===== Records for this task =====

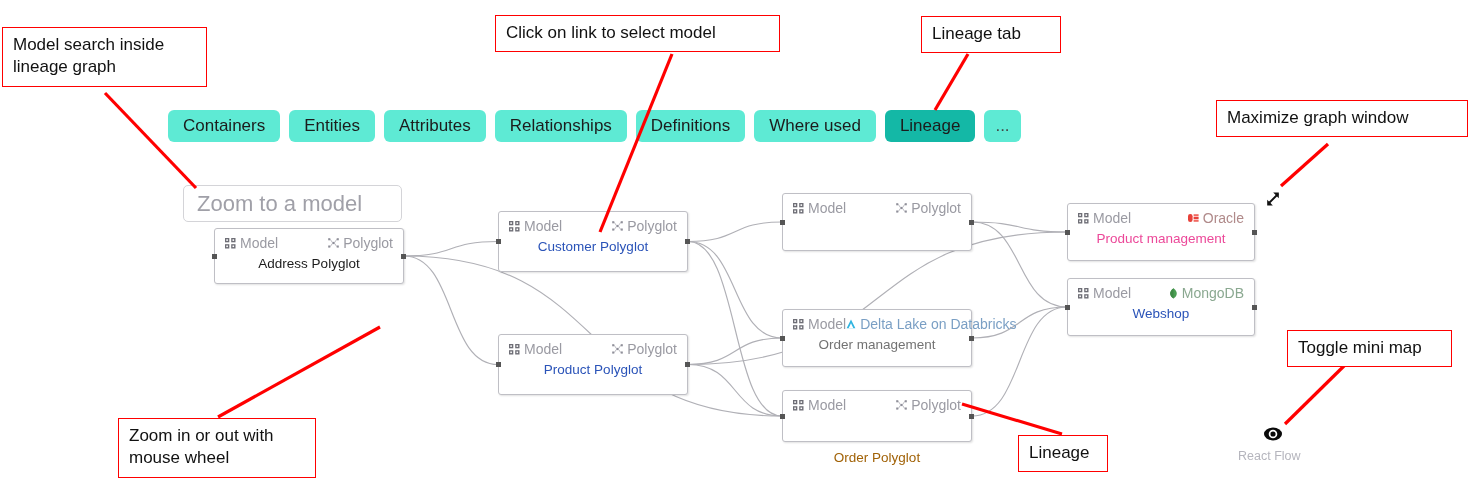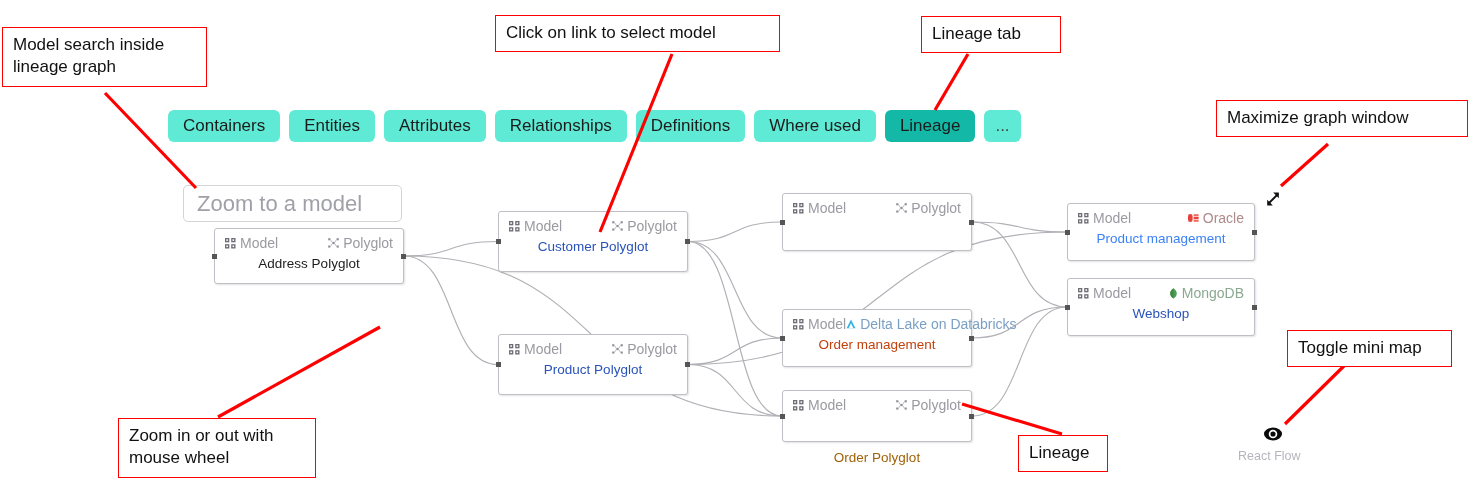--- a/index.html
+++ b/index.html
@@ -461,7 +461,7 @@
               <span>Oracle</span>
             </span>
           </div>
-          <div class="node-title" style="color: #3b82f6;">Product management</div>
+          <div class="node-title" style="color: #ec4899;">Product management</div>
           <span class="handle left"></span>
           <span class="handle right"></span>
         </div>

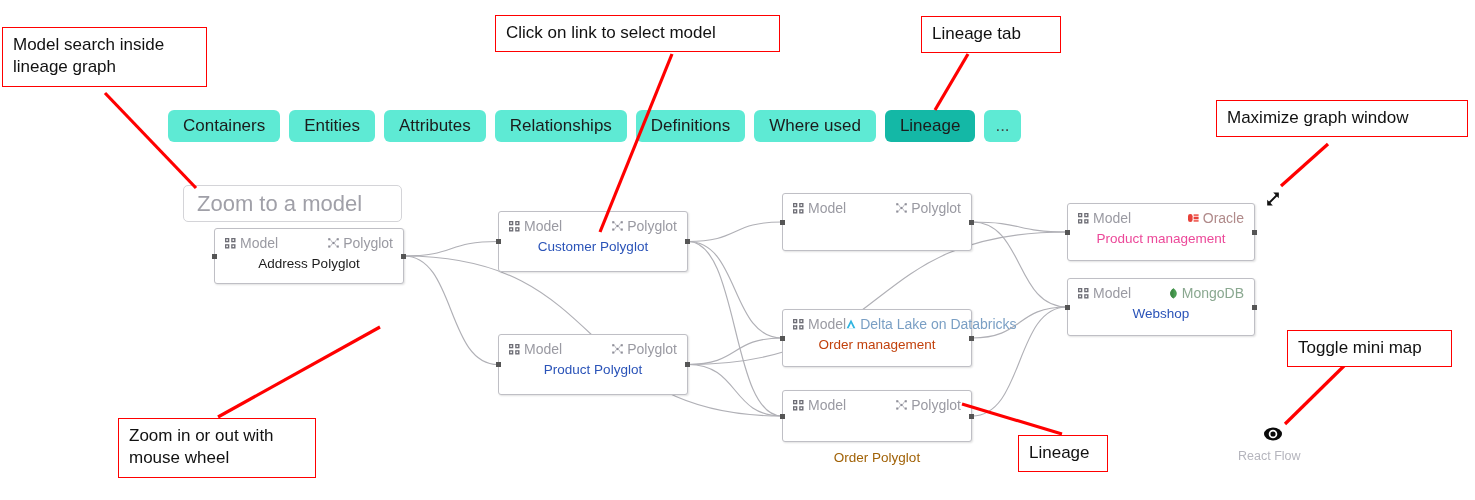--- a/index.html
+++ b/index.html
@@ -386,7 +386,7 @@
               <span>Delta Lake on Databricks</span>
             </span>
           </div>
-          <div class="node-title" style="color: #c2410c;">Order management</div>
+          <div class="node-title" style="color: #737373;">Order management</div>
           <span class="handle left"></span>
           <span class="handle right"></span>
         </div>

=====

§ What this task involves
Your reply is one number: how many lines of the records above contain the word "node".

§ Written solution
4